ViszlaZoliZoli, the Hungarian Viszla puppy I first went to when he was ten weeks old, is now seven months! What a handsome boy! This is him at ten weeks old: http://www.dogidog.co.uk/?p=9375

His people have followed a lot of my advice and he is becoming a well-mannered dog with great progress in most respects. It is so much easier if you start off correctly, and he was certainly a handful at ten weeks!

There are two areas where he’s not doing so well. One is jumping up – but that is due to lack of consistency on behalf of the family. If it gets him a result just one time in ten, it’s worth doing! That’s why people play slot machines after all.

The other area is one where they have unfortunately abandoned my advice – walking. He is on a short lead and collar, very excited and pulling down the road, constantly being corrected or held beside them through their strength. All this teaches Zoli that pulling works – because he gets there in the end.

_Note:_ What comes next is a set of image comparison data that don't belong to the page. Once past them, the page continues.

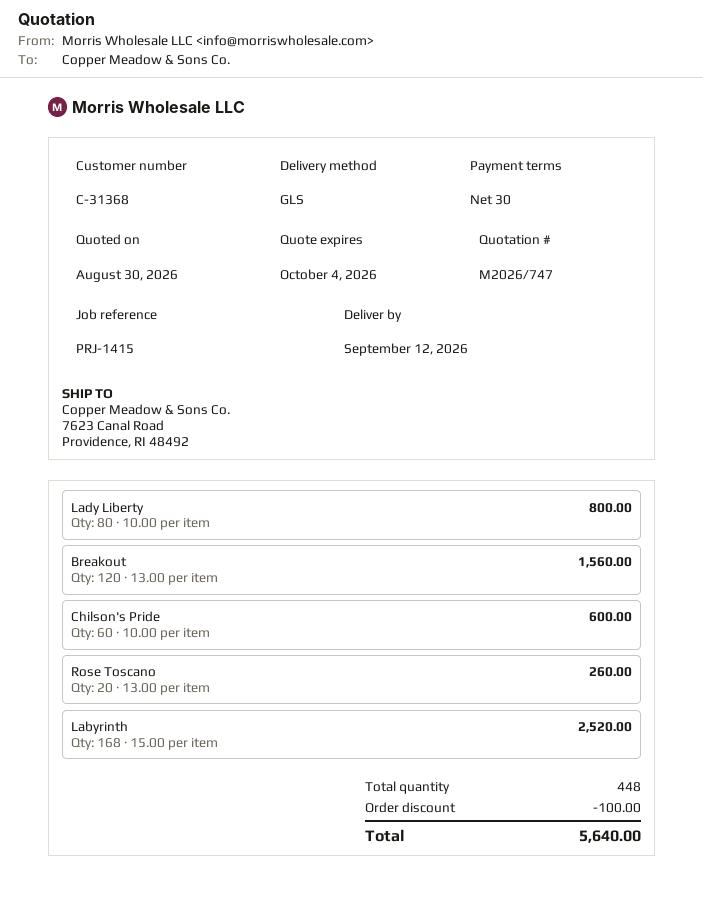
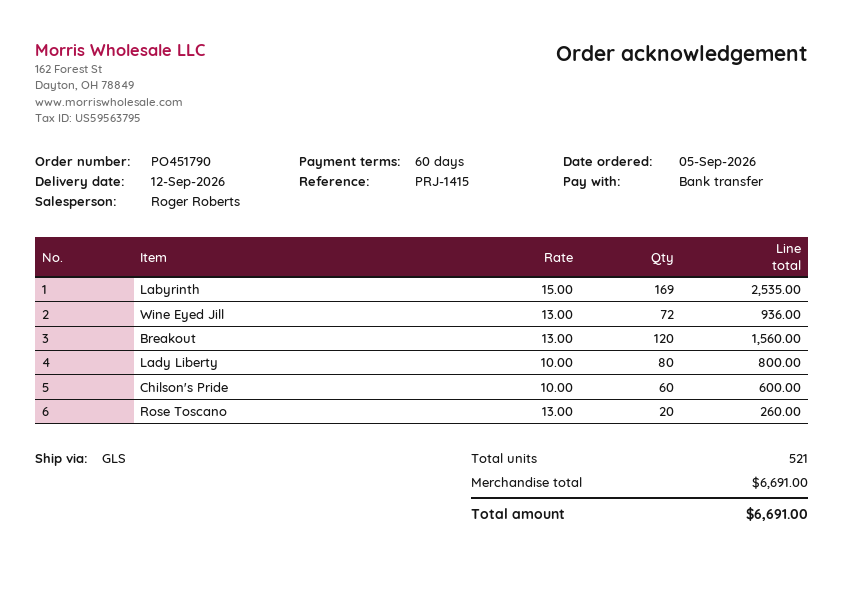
payment terms: 30 days -> 60 days
Labyrinth: 168 x 15.00 = 2520.00 -> 169 x 15.00 = 2535.00
Wine Eyed Jill: none -> 72 x 13.00 = 936.00
total quantity: 448 -> 521
discount: 100.00 -> none
total: 5640.00 -> 6691.00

By now, if they had stuck to the plan and used the right equipment, he should be walking on a loose lead like there is no lead at all. People get confused between ‘heel’ walking and ‘loose lead’ walking. Apart from in the show ring and maybe busy streets, I myself can’t see any benefit at all in walking strictly to heel. The dog should walk near to the person because he wants to, not because he’s being forced to. It is all part of the bond of trust and respect that should be growing between them.

I demonstrated the method in the kitchen – admittedly there were none of the distractions of the outside world. He walked around with me like a lamb.

Walks need to start off right – calmly – with walking around house and garden and shouldn’t progress until the lead is loose. It really is a case of ‘a stitch in time saves nine’. They will need to abandon their current ideas about walks for a few days or even weeks, but the work is so well worth it in the end – a dog that doesn’t mug people or refuse to come back unless he feels like it. As adolescence takes hold – it won’t be going in the right direction unless his people take control of his freedom – and it’s granted in a controlled way rather encouraging him to freelance.